Also, I am more than half expecting that I will have to force an initdb
to clean up the INET/CIDR comparison business; very likely we are
going to end up needing to have separate comparison operators for
INET and CIDR.

Still waiting for input on that from the folks who use the datatypes,
though.   (D'Arcy, are you still out there?)
        regards, tom lane


Re: [HACKERS] interesting observatation regarding views and V7.0

От
Thomas Lockhart
Дата:
> Yes, this is exactly the concern I raised last week.  Thomas didn't
> seem to be very worried about the issue, but when he gets back from
> his vacation we can lean on him to fix it.

OK Tom I'll try to sound more concerned next time :))

I'm using the rte->ref Attr structure to carry internal info on table
names and column names. What I should be able to do is decouple the
internal ref structure from the table name/column list specified by a
user, so the "query recreation" code can ignore the internal structure
and just use the original list from the user.

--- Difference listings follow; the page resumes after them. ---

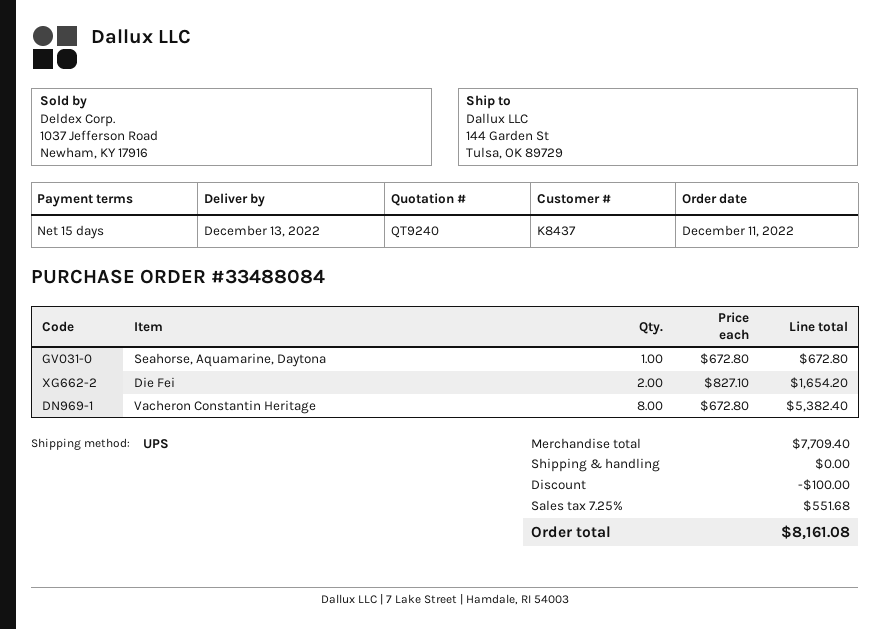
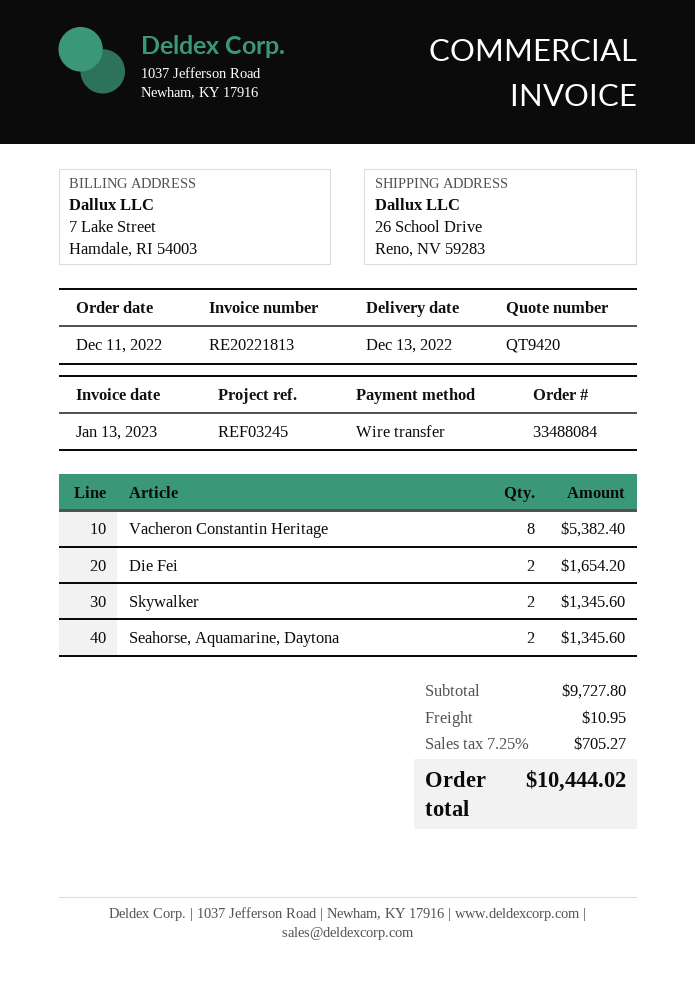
quote number: QT9240 -> QT9420
ship to: 144 Garden St, Tulsa, OK 89729 -> 26 School Drive, Reno, NV 59283
Seahorse, Aquamarine, Daytona: 1 for 672.80 -> 2 for 1345.60
Skywalker: none -> 2 for 1345.60
subtotal: 7709.40 -> 9727.80
discount: 100.00 -> none
shipping: 0.00 -> 10.95
tax: 7.25% = 551.68 -> 7.25% = 705.27
total: 8161.08 -> 10444.02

Should be able to go into v7.0 with no problem (other than initdb, but
it *is* a beta!!).

> Something else we might consider as a stopgap is to resurrect the
> "compressed text" datatype that Jan wrote, and then removed in
> anticipation of having TOAST.  Jan was concerned about creating
> future compatibility problems by having a datatype with only a
> one-release-cycle expected lifetime ... but I think it might be
> OK to use it just internally for rules.

Naw, the above should be easier all around.
                  - Thomas

-- 
Thomas Lockhart                lockhart@alumni.caltech.edu
South Pasadena, California


Re: [HACKERS] interesting observatation regarding views and V7.0

От
Tom Lane
Дата:
Thomas Lockhart <lockhart@alumni.caltech.edu> writes:
>> Something else we might consider as a stopgap is to resurrect the
>> "compressed text" datatype that Jan wrote, and then removed in
>> anticipation of having TOAST.

> Naw, the above should be easier all around.

When you finish catching up on your mail, you'll find lztext is already
back in ;-).  At this point, whether you change the representation is
pretty much irrelevant for rule size, I think.  However, I am still
concerned by the hack I had to put into ruleutils.c to get pg_dump
to produce valid output for cases likecreate view foo as select * from int8_tbl;
See the note and code at about line 1000 of utils/adt/ruleutils.c.
Ideally we want to be able to tell from the parsetree whether the user
wrote any column aliases or not (and if possible, distinguish the ones
he wrote from any that got added by the system).  So that may force
a representation change anyway.
        regards, tom lane


Re: [HACKERS] interesting observatation regarding views and V7.0

От
Thomas Lockhart
Дата:
> When you finish catching up on your mail, you'll find lztext is already
> back in ;-).  At this point, whether you change the representation is
> pretty much irrelevant for rule size, I think.  However, I am still
> concerned by the hack I had to put into ruleutils.c to get pg_dump
> to produce valid output for cases like
>         create view foo as select * from int8_tbl;
> See the note and code at about line 1000 of utils/adt/ruleutils.c.
> Ideally we want to be able to tell from the parsetree whether the user
> wrote any column aliases or not (and if possible, distinguish the ones
> he wrote from any that got added by the system).  So that may force
> a representation change anyway.

Well, if I add another field/list to the RangeTblEntry structure to
hold my working aliases, and if I keep the ref structure as a pristine
copy of the parameters specified by the user, then everything will go
back to working as expected. There may be other places in the code
which really want one or the other of the fields, but as a first cut
I'll isolate the changes to just the parser directory, more or less.
                      - Thomas

-- 
Thomas Lockhart                lockhart@alumni.caltech.edu
South Pasadena, California


Re: [HACKERS] interesting observatation regarding views and V7.0

От
Tom Lane
Дата:
Thomas Lockhart <lockhart@alumni.caltech.edu> writes:
> Well, if I add another field/list to the RangeTblEntry structure to
> hold my working aliases, and if I keep the ref structure as a pristine
> copy of the parameters specified by the user, then everything will go
> back to working as expected. There may be other places in the code
> which really want one or the other of the fields, but as a first cut
> I'll isolate the changes to just the parser directory, more or less.

Sounds like a good plan.
        regards, tom lane